Can a good MPPT charge controller handle 1800w of solar for with just 2 Lead batteries?

OffLineOffLine Registered Users Posts: 4
edited September 2021 in Solar Beginners Corner #1
I really only want to run loads off the panels, but most inverters require a battery.

if i have a six 310watt (VOC 40V) panels . I also have two 12v (80ah) lead acid batteries and connect them in serial for 24v.

I don't have a MPPT charge controller or a pure sine inverter yet. I would like to get a 2000w psw inverter.

My loads would be about 800 - 1200w.

I was reading another Post/Thread that lead me to believe i can do this:
What happens to excess power when batteries are full? — northernarizona-windandsun (solar-electric.com)

Someone told me I have to much solar for the batteries I intend to use and "it would end up frying my battery over time"

LIKE I POSTED, I'M TRYING TO DO A SETUP WITH MINIMAL BATTERIES

Comments

  • petertearaipetertearai Solar Expert Posts: 469 ✭✭✭✭
    Best to stay with convention and  get a good charge controller.  
    2225 wattts pv . Outback 2kw  fxr pure sine inverter . fm80 charge controller . Mate 3. victron battery monitor . 24 volts  in 2 volt Shoto lead carbon extreme batterys. off grid  holiday home 
  • BB.BB. Super Moderators, Administrators Posts: 32,597 admin
    Just running solar panel power into an AC inverter--It can be done, but it raises lots of questions/issues....

    Solar panels output only the Current (at ~80% of Vmp on a warm day) based on the actual sun hitting the panels. And solar panels have zero surge current (power) capabilities... If you try to pull more power (current) than there is sun on panels, the solar panel voltage will collapse (until the inverter fails to run). Then everything needs to restart (inverter may need a reset, your AC loads will see brown out/loss of AC voltage and need to restart, etc.)--How your AC loads react to restarting depends on what they are (a computer would need to reboot, a TV will need to restart, a laptop with batteries will "ride through" the loss of AC power, an electric motor will need to restart and draw starting current, etc.).

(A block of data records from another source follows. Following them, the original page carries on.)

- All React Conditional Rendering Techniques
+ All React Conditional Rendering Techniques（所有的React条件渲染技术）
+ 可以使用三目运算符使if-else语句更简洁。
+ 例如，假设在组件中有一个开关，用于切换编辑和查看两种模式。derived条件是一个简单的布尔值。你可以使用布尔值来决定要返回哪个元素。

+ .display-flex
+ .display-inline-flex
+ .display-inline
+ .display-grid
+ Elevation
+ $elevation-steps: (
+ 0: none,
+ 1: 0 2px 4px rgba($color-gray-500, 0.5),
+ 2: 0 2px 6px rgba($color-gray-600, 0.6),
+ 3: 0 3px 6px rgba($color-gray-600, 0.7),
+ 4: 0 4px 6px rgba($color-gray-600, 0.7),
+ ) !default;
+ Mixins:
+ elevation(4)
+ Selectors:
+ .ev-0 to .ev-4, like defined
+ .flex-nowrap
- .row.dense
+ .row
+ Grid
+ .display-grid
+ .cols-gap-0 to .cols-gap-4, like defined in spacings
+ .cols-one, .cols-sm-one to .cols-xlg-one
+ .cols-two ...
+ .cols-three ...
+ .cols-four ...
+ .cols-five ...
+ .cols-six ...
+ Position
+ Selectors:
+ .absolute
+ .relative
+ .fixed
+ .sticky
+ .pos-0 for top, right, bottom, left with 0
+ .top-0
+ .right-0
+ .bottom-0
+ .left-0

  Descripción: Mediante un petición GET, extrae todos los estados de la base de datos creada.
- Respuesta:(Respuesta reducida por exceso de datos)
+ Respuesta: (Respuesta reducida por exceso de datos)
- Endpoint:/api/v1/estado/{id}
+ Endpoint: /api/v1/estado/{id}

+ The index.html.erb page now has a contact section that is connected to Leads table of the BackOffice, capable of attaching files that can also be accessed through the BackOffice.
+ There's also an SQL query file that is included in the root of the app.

    While running AC from solar panels can be done.... Usually there are better ways of doing this. For example, if you have a water/well pump to cistern/pond, you can get a "solar ready" VFD (variable frequency drive) which will vary the AC voltage and frequency based on the solar energy available (i.e. run at 60+ Hz if lots of solar, down to 10 or 20 Hz, and 1/6th motor RPM when less sun... And a VFD will offer "soft start"--No starting surge current--Usually just slowly increasing current to "full current" as motor comes up to speed).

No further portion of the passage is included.